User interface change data
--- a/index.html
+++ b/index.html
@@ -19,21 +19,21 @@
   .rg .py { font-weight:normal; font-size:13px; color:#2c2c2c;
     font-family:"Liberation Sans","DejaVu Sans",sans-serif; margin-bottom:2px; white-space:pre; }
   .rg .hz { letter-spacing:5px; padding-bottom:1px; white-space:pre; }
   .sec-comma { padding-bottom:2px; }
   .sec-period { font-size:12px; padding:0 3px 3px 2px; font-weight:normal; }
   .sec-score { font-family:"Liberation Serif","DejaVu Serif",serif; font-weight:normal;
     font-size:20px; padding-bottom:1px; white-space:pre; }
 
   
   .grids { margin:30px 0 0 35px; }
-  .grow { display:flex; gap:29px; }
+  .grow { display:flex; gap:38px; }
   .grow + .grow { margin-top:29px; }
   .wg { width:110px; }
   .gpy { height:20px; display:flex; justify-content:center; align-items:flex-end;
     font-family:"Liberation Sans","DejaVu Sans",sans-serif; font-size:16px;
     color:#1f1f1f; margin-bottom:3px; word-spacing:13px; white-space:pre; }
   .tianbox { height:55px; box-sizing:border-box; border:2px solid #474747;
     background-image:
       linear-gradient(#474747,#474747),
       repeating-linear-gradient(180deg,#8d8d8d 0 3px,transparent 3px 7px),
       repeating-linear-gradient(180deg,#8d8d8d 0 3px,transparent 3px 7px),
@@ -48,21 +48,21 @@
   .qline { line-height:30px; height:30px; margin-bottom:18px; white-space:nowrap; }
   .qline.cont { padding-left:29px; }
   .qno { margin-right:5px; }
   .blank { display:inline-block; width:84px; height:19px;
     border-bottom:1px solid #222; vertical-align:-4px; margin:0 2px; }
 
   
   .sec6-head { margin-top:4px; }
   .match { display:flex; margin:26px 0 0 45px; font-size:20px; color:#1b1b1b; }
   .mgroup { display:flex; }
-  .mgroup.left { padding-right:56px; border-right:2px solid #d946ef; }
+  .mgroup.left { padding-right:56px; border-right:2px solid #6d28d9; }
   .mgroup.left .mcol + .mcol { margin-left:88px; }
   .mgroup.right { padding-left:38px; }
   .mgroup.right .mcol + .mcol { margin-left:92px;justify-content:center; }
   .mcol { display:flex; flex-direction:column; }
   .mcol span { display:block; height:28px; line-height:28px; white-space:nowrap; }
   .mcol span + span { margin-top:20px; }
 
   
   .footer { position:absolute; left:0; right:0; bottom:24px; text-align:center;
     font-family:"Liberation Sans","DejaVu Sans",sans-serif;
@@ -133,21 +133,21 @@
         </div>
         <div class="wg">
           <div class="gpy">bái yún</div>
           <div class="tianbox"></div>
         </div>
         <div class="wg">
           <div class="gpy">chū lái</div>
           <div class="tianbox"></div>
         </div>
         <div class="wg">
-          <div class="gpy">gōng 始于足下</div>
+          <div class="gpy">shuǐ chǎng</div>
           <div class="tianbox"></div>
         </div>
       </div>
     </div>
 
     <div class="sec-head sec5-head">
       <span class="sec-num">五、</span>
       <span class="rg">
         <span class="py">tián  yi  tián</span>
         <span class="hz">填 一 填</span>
* * *
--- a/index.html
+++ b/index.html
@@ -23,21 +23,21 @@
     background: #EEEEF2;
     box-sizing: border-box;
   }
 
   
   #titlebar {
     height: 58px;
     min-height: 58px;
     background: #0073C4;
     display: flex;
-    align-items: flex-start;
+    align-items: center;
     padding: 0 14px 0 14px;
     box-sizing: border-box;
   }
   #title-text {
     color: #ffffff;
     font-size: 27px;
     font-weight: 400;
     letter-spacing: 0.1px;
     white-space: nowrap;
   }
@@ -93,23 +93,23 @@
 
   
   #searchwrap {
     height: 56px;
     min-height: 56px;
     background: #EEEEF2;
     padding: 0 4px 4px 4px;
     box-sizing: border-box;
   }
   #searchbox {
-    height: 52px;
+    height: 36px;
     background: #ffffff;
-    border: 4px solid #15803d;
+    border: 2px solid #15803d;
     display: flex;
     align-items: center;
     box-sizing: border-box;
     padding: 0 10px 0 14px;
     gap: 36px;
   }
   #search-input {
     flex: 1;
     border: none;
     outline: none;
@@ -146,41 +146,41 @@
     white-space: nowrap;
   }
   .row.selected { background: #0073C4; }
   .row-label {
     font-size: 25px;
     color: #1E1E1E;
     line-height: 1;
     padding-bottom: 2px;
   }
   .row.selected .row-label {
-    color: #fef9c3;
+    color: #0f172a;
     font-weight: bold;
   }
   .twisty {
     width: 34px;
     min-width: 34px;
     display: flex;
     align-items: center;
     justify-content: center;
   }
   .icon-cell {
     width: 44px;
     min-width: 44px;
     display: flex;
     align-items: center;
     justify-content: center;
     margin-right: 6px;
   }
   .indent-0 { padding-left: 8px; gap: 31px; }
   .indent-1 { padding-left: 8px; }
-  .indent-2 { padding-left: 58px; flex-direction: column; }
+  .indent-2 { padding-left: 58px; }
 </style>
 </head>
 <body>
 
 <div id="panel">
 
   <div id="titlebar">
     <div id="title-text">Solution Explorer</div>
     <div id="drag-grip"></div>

Exercise aim
Every line that holds the string "bottom" must be copied from the records above.

The answer
     font-family:"Liberation Sans","DejaVu Sans",sans-serif; margin-bottom:2px; white-space:pre; }
   .rg .hz { letter-spacing:5px; padding-bottom:1px; white-space:pre; }
   .sec-comma { padding-bottom:2px; }
     font-size:20px; padding-bottom:1px; white-space:pre; }
     color:#1f1f1f; margin-bottom:3px; word-spacing:13px; white-space:pre; }
   .qline { line-height:30px; height:30px; margin-bottom:18px; white-space:nowrap; }
     border-bottom:1px solid #222; vertical-align:-4px; margin:0 2px; }
   .footer { position:absolute; left:0; right:0; bottom:24px; text-align:center;
     padding-bottom: 2px;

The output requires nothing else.